The job is to output each record exactly as it stands, pictures excluded.

--- Supplied information ---

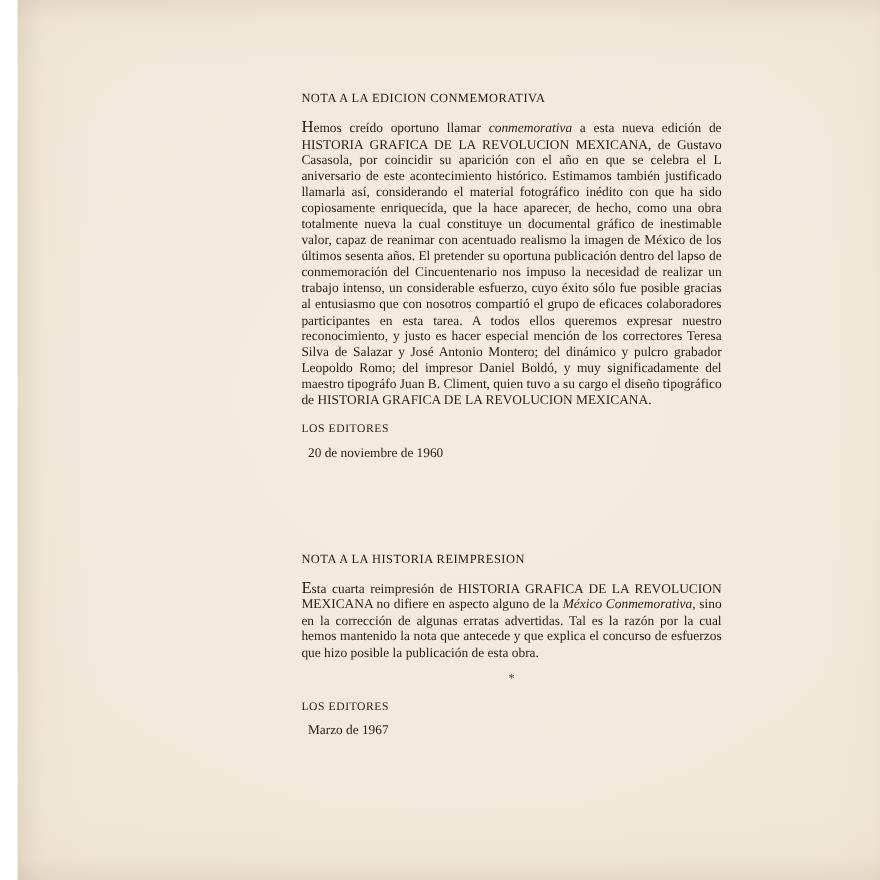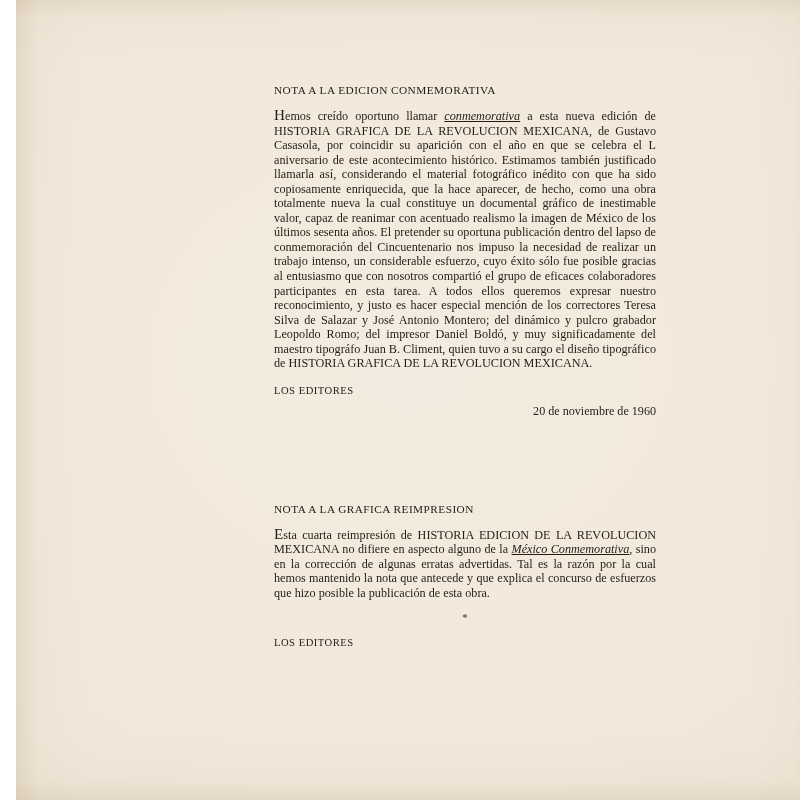--- a/index.html
+++ b/index.html
@@ -68,7 +68,6 @@
   }
   .note-body i {
     font-style: italic;
-    text-decoration: underline;
   }
 
   .signature {

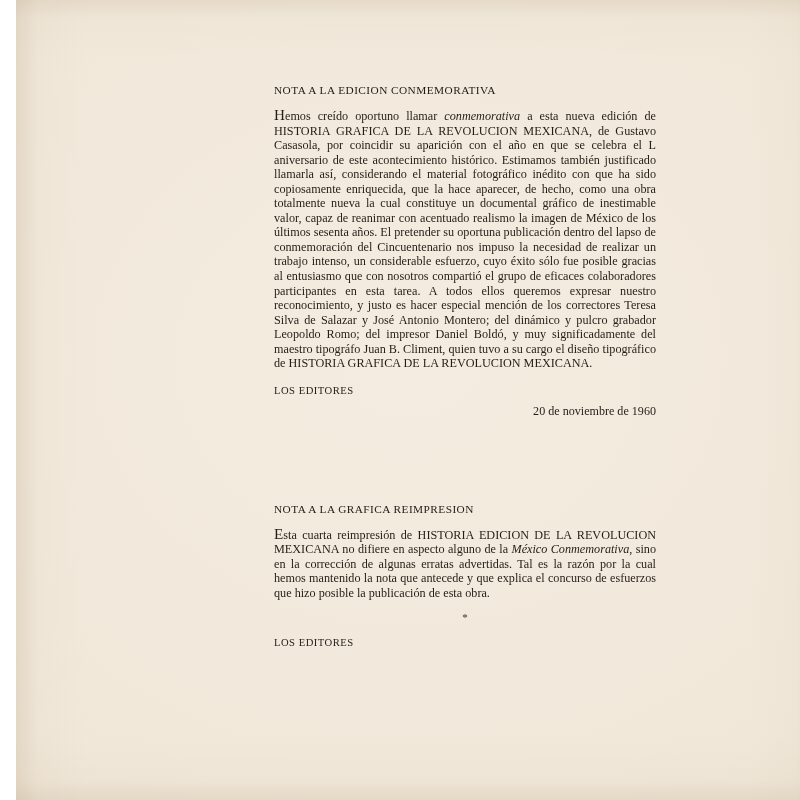--- a/index.html
+++ b/index.html
@@ -78,7 +78,7 @@
   }
   .datestamp {
     font-size: 12.1px;
-    text-align: right;
+    text-align: left;
     margin: 8px 0 0 6px;
     color: #241d16;
   }

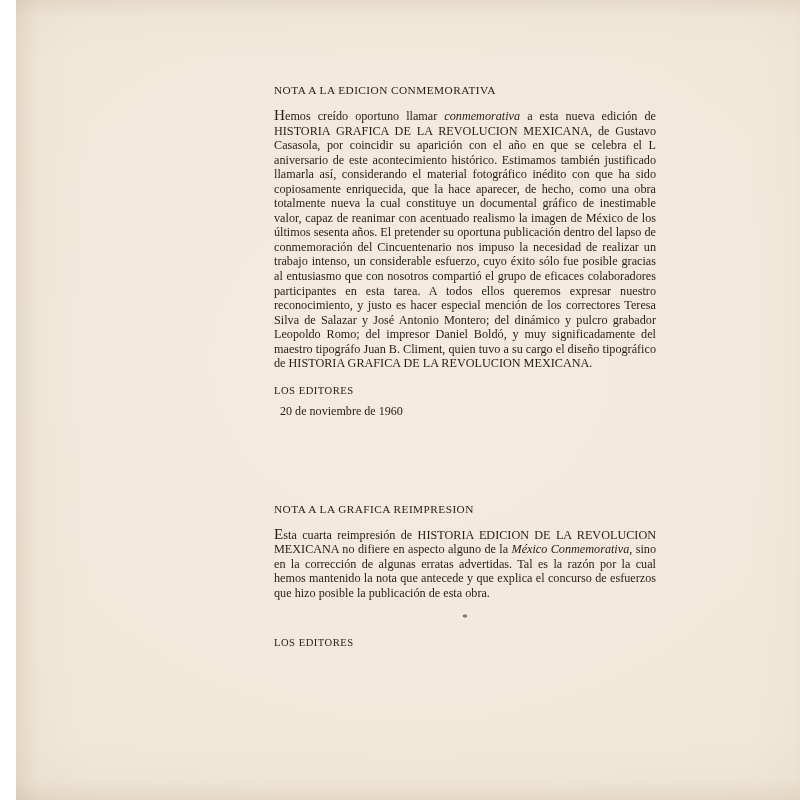--- a/index.html
+++ b/index.html
@@ -120,7 +120,7 @@
 
     <div class="second-note">
 
-      <h1 class="note-heading">NOTA A LA GRAFICA REIMPRESION</h1>
+      <h1 class="note-heading">NOTA A LA HISTORIA REIMPRESION</h1>
 
       <p class="note-body">
         <span class="lead">E</span><span>sta cuarta reimpresión de HISTORIA EDICION DE LA REVOLUCION MEXICANA no difiere en aspecto alguno de la </span><i>México Conmemorativa</i><span>, sino en la corrección de algunas erratas advertidas. Tal es la razón por la cual hemos mantenido la nota que antecede y que explica el concurso de esfuerzos que hizo posible la publicación de esta obra.</span>

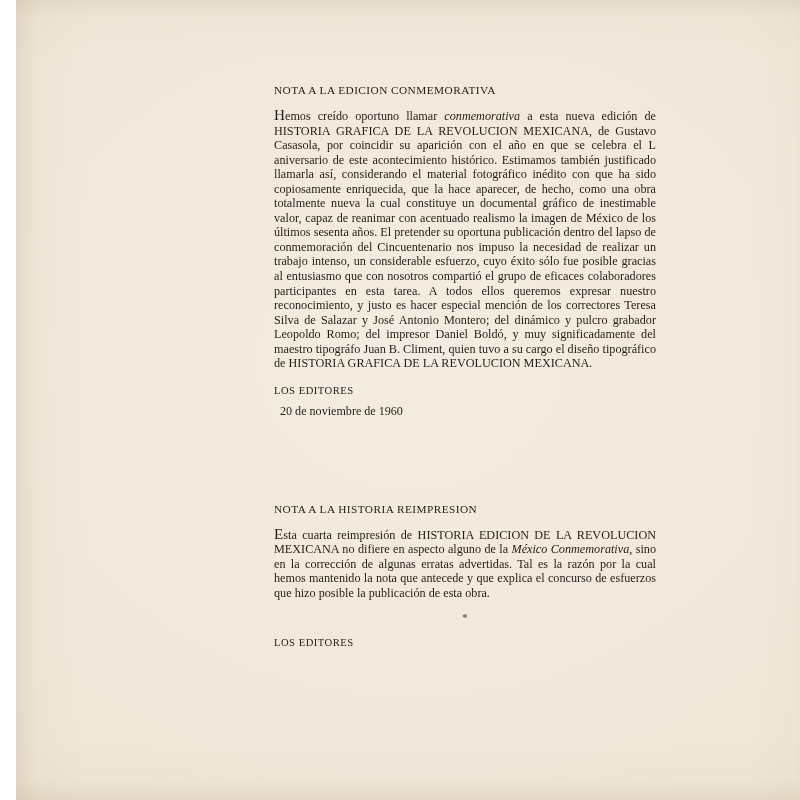--- a/index.html
+++ b/index.html
@@ -123,7 +123,7 @@
       <h1 class="note-heading">NOTA A LA HISTORIA REIMPRESION</h1>
 
       <p class="note-body">
-        <span class="lead">E</span><span>sta cuarta reimpresión de HISTORIA EDICION DE LA REVOLUCION MEXICANA no difiere en aspecto alguno de la </span><i>México Conmemorativa</i><span>, sino en la corrección de algunas erratas advertidas. Tal es la razón por la cual hemos mantenido la nota que antecede y que explica el concurso de esfuerzos que hizo posible la publicación de esta obra.</span>
+        <span class="lead">E</span><span>sta cuarta reimpresión de HISTORIA GRAFICA DE LA REVOLUCION MEXICANA no difiere en aspecto alguno de la </span><i>México Conmemorativa</i><span>, sino en la corrección de algunas erratas advertidas. Tal es la razón por la cual hemos mantenido la nota que antecede y que explica el concurso de esfuerzos que hizo posible la publicación de esta obra.</span>
       </p>
 
       <p class="separator-dot">*</p>

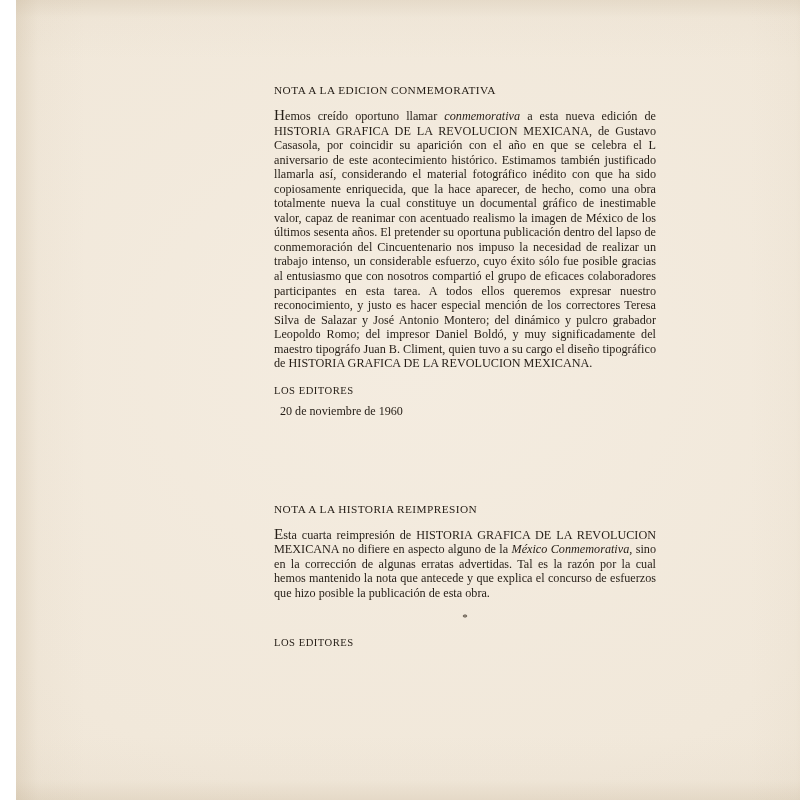--- a/index.html
+++ b/index.html
@@ -130,6 +130,7 @@
 
       <p class="signature">LOS EDITORES</p>
 
+      <p class="datestamp">Marzo de 1967</p>
     </div>
 
   </div>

---

Task output:
--- a/index.html
+++ b/index.html
@@ -68,7 +68,6 @@
   }
   .note-body i {
     font-style: italic;
-    text-decoration: underline;
   }
 
   .signature {

--- a/index.html
+++ b/index.html
@@ -78,7 +78,7 @@
   }
   .datestamp {
     font-size: 12.1px;
-    text-align: right;
+    text-align: left;
     margin: 8px 0 0 6px;
     color: #241d16;
   }

--- a/index.html
+++ b/index.html
@@ -120,7 +120,7 @@
 
     <div class="second-note">
 
-      <h1 class="note-heading">NOTA A LA GRAFICA REIMPRESION</h1>
+      <h1 class="note-heading">NOTA A LA HISTORIA REIMPRESION</h1>
 
       <p class="note-body">
         <span class="lead">E</span><span>sta cuarta reimpresión de HISTORIA EDICION DE LA REVOLUCION MEXICANA no difiere en aspecto alguno de la </span><i>México Conmemorativa</i><span>, sino en la corrección de algunas erratas advertidas. Tal es la razón por la cual hemos mantenido la nota que antecede y que explica el concurso de esfuerzos que hizo posible la publicación de esta obra.</span>

--- a/index.html
+++ b/index.html
@@ -123,7 +123,7 @@
       <h1 class="note-heading">NOTA A LA HISTORIA REIMPRESION</h1>
 
       <p class="note-body">
-        <span class="lead">E</span><span>sta cuarta reimpresión de HISTORIA EDICION DE LA REVOLUCION MEXICANA no difiere en aspecto alguno de la </span><i>México Conmemorativa</i><span>, sino en la corrección de algunas erratas advertidas. Tal es la razón por la cual hemos mantenido la nota que antecede y que explica el concurso de esfuerzos que hizo posible la publicación de esta obra.</span>
+        <span class="lead">E</span><span>sta cuarta reimpresión de HISTORIA GRAFICA DE LA REVOLUCION MEXICANA no difiere en aspecto alguno de la </span><i>México Conmemorativa</i><span>, sino en la corrección de algunas erratas advertidas. Tal es la razón por la cual hemos mantenido la nota que antecede y que explica el concurso de esfuerzos que hizo posible la publicación de esta obra.</span>
       </p>
 
       <p class="separator-dot">*</p>

--- a/index.html
+++ b/index.html
@@ -130,6 +130,7 @@
 
       <p class="signature">LOS EDITORES</p>
 
+      <p class="datestamp">Marzo de 1967</p>
     </div>
 
   </div>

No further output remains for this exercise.